A ceasefire was announced on 28 February 1991. The Security Council demanded the eradication of all weapons of mass destruction (WMD) and WMD-development programs before UN sanctions would be lifted.

The elite remnants of the Iraqi army turned their guns on Kurdish and Shiite uprisings in the north and south, leading the Allied forces to impose two 'no-fly' zones. As malnutrition increased and medical care became inadequate throughout Iraq, the oil-for-food plan was introduced in 1996. Meanwhile, the US and UK used the no-fly zones to launch regular bombing raids into Iraqi territory.

Pre 20th Century History

Iraq's mantle as the 'cradle of civilisation' is more than well-deserved. The region once known as Mesopotamia gave birth to the Sumerian, Akkadian, Aramean Babylonian and Aramean Assyrian civilisations, and thus played crucial roles in the development of agrarian society, codes of writing, religion and art.
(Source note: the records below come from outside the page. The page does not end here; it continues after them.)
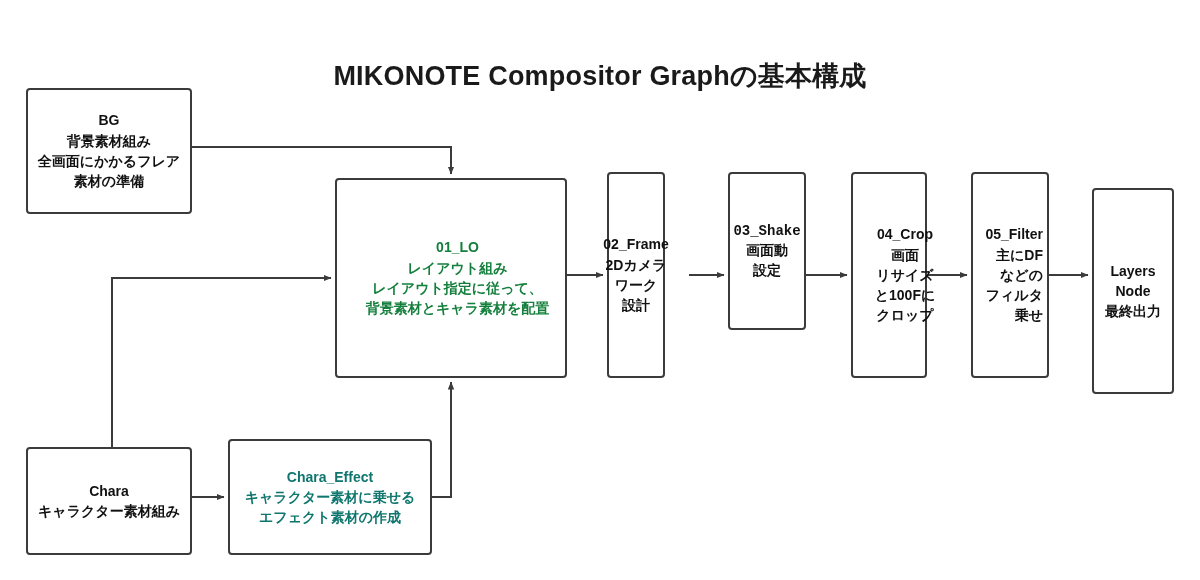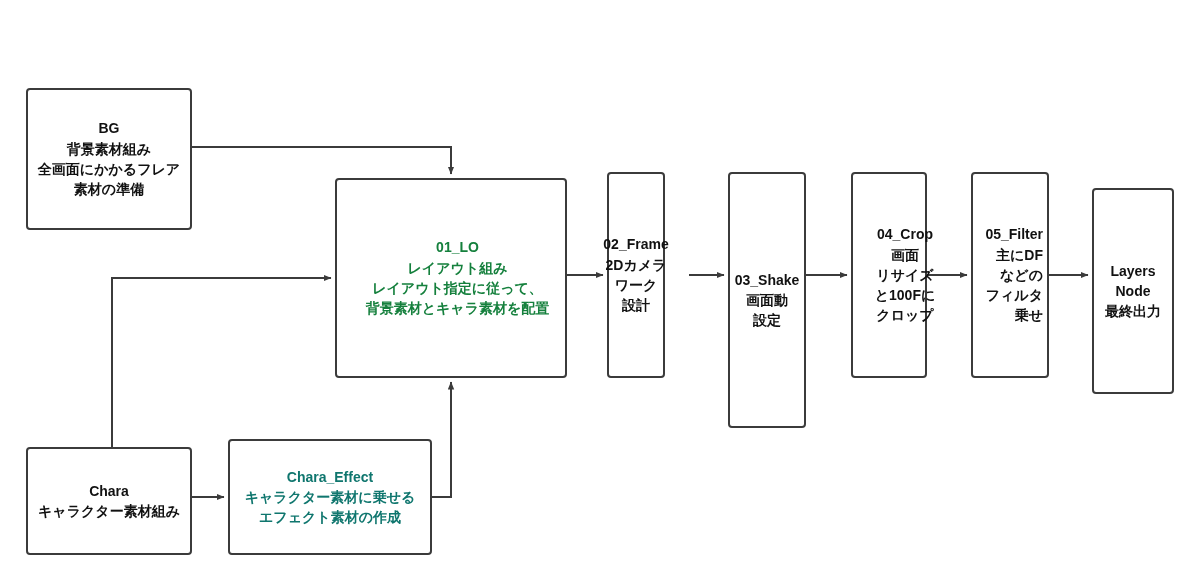"MIKONOTE Compositor Graphの基本構成" div { html: none -> <div>MIKONOTE Compositor Graphの基本構成</div> }
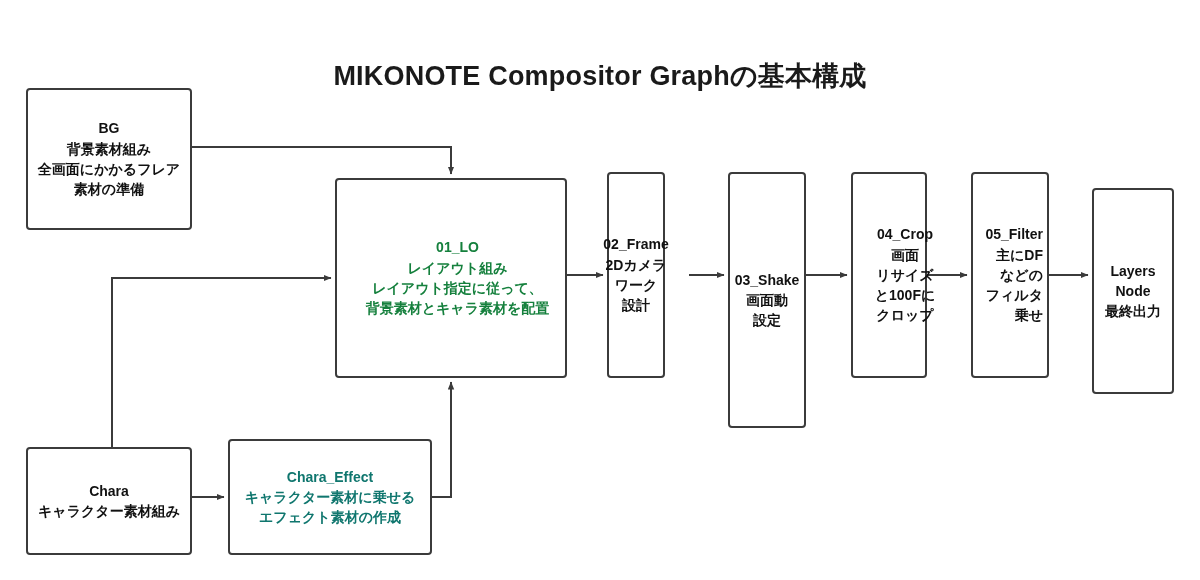"BG" div.node { height: 142px -> 126px }
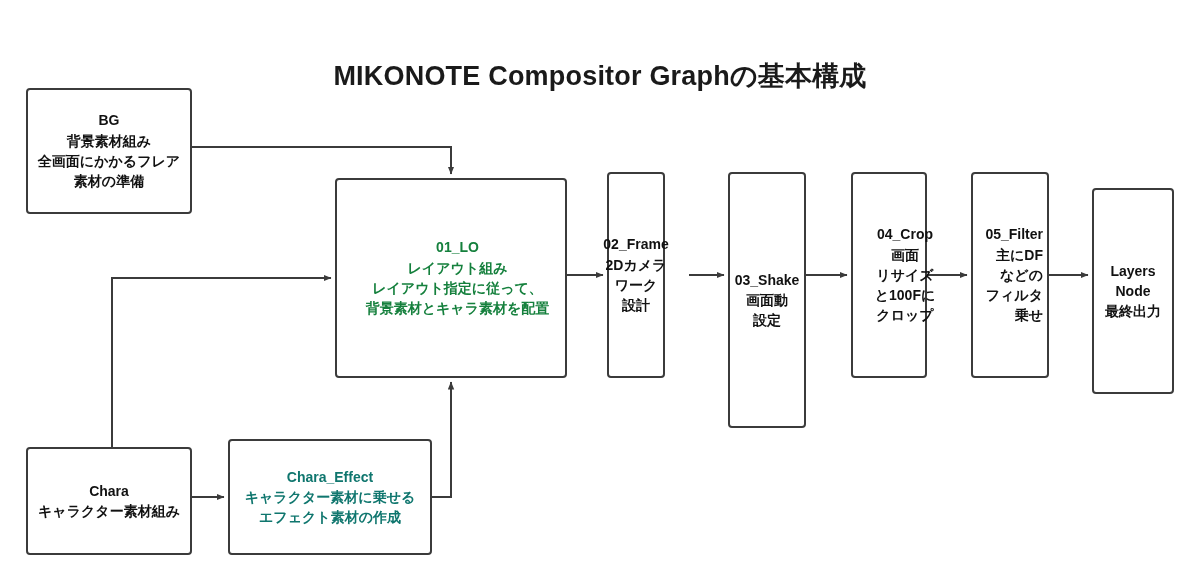"03_Shake" div.node { font-family: none -> Liberation Mono, monospace; height: 256px -> 158px }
The region subsequently fell into a decline and came under the tutelage of various Persian and Seleucid dynasties for some centuries. The region rose in importance for a second time however with the rise of Islam. Muslim Arabs stormed Mesopotamia in AD 656 as part of their rampage throughout the region. The strategic importance of the region's waterways played a key part in the political consolidation of the vigorous new monotheistic parvenu. By 762, the Abassid Caliphate had moved to Baghdad, which - as the descendant of nearby Babylon - soon came to rival its progenitor's historical fame as one of the world's great centres of power, religion, art and learning. Baghdad remained a site of contestation for some time. In 1258 a grandson of the feared Mongol ruler Genghis Khan laid waste to Baghdad, and killed the last Abbasid caliph. Political power in the Muslim World shifted elsewhere. Finally the Ottomans established suzerainty over the region and incorporated it into their Istanbul-centric empire in 1534.